Progress to Charge a Thanksgiving Premium

Rick Sincere shares some odd news from the Progress: the daily paper has informed subscribers that they’ll be charged more for the Thanksgiving edition of the paper. In an e-mail to subscribers, publisher Lawrence McConnell says that because “it is loaded with information you can use and valuable advertising” it is “one of the most expensive to produce and difficult to distribute,” so they “will charge a premium rate of $2.50 for the Thanksgiving Day newspaper.” Subscribers will find their subscription is somewhat shorter as a result of the unexpected charge. As Rick points out, the only thing that makes the Thanksgiving installment so hefty is that it’s stuffed full of a stunning amount of advertising circulars, advertisements that the Progress charges advertisers a handsome rate to include in the newspaper.

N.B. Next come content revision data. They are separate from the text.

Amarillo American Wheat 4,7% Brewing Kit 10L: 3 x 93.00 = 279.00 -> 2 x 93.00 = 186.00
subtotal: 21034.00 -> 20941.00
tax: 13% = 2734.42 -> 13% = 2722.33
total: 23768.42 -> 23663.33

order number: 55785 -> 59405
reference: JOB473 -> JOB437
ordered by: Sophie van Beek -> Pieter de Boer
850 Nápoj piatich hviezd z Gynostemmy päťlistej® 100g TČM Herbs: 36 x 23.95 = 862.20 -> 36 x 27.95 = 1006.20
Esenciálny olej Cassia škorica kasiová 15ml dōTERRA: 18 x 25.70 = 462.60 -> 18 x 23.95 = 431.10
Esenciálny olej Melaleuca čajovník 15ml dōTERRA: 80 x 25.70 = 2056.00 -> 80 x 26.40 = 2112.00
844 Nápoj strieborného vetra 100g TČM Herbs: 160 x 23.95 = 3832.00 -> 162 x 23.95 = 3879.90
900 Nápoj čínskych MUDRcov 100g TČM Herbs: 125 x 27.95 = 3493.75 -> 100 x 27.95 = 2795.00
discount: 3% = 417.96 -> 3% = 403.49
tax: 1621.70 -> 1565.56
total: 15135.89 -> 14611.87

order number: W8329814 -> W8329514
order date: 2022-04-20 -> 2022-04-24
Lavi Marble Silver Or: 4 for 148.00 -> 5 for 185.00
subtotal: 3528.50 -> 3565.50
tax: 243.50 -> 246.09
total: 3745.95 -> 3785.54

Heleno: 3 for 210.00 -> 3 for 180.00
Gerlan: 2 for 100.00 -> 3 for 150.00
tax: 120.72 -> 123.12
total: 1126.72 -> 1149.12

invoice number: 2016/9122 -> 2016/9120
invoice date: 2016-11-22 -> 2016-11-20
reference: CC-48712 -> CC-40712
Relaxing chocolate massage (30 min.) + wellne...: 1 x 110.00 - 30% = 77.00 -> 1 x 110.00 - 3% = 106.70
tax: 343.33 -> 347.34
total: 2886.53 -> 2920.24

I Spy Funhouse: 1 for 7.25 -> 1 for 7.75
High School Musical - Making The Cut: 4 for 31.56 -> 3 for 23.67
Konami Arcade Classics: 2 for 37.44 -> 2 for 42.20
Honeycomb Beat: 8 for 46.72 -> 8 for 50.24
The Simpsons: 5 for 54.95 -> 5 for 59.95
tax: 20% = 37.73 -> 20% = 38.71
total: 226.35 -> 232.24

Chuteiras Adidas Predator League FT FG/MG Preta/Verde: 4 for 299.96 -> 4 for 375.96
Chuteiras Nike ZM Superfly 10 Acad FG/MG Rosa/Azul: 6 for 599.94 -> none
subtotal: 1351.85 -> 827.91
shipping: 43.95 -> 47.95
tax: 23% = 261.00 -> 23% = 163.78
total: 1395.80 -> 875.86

For reference, a Daily Progress subscription will run you $9.32/month for a Monday–Saturday subscription, or 35¢ per non-Sunday issue. (A 7-day subscription runs $17.40/month, meaning that each Sunday issue costs $2.02.)

8 Responses to “Progress to Charge a Thanksgiving Premium”


  • Aldous Snow says:

    One thought advertisers paid for advertising.

  • Sean McCord says:

    If I were still a DP subscriber, I’d ask them to not deliver the Thanksgiving edition and to credit my account the $2.50

  • Rick Sincere says:

    The worst thing is, the vast bulk of that day’s newspaper will go straight into the recycling bin. The eight or twelve pages that actually contain news are the only parts that will be kept for reading.

  • Frankly Pseudo says:

    Not a fine manner in which to go redefining “legacy” within “legacy media.”

  • colfer says:

    It’s not that uncommon. In 2009 a third of all newspapers were already doing it, including the Washington Post, and the whole Tribune and Scripps chains. http://www.bloomberg.com/apps/news?pid=newsarchive&sid=aj9lo8Bp2AQo
    I’d never heard of it, I guess I don’t get out of podunk much.

    Fine with me, giveaways are what almost killed newspapers. People got the idea the paper had no value, and the #1 reason people gave for ending subs was that it was free online. That horse is out of the barn, and now people expect actual journalism for free. So the fixes won’t be pretty.

    The NYT and other big papers led the way in the relentless drive for clicks above any other metric. So now you have lightweight celeb-etc. taking up a good chunk of the home pages of most news sites, and the more newsy stories are driven by popularity as well. No matter that people *click* on the ice cream (I do), but in the long run they want the real potatoes, or they don’t trust the brand. Let’s hope. At one point some newspapers held out on putting the whole thing online for free, but in a second wave they too gave in (Times-Picayune, Le Monde). The WSJ is the only big one I know that never went that route, though I think a few in Asia did as well.

    Here in Cville the TV sites are almost as good as the Progress, that’s what it’s come to, and those will never charge.

  • Isaac says:

    This is outrageous. Charging more basically for more ads is bad enough, but changing the terms of a subscription that’s already been paid for is beyond the pale. It ought to be illegal.

  • It’s not that uncommon. In 2009 a third of all newspapers were already doing it, including the Washington Post, and the whole Tribune and Scripps chains.

    That’s really interesting—I had no idea. There’s even one example in that article of a paper (the Kansas City Star) charging subscribers more, rather than just increasing the newsstand price.

    Charging more basically for more ads is bad enough, but changing the terms of a subscription that’s already been paid for is beyond the pale.

    Yeah, that’s the bit that doesn’t sit well with me. If the Progress wants to increase the price on the newsstand, I get that. If they want to increase the price in advance, so that subscribers know what they’re getting into, I get that. But subscribers had paid for a month’s subscription, and now they’re not getting one. I’m not a subscriber, so I can’t pretend to speak for them, but if I were a subscriber, I’d be unhappy.

  • danpri says:

    Curiously, this is the only edition of the DP that any of my daughter in laws actually buy, for the ads.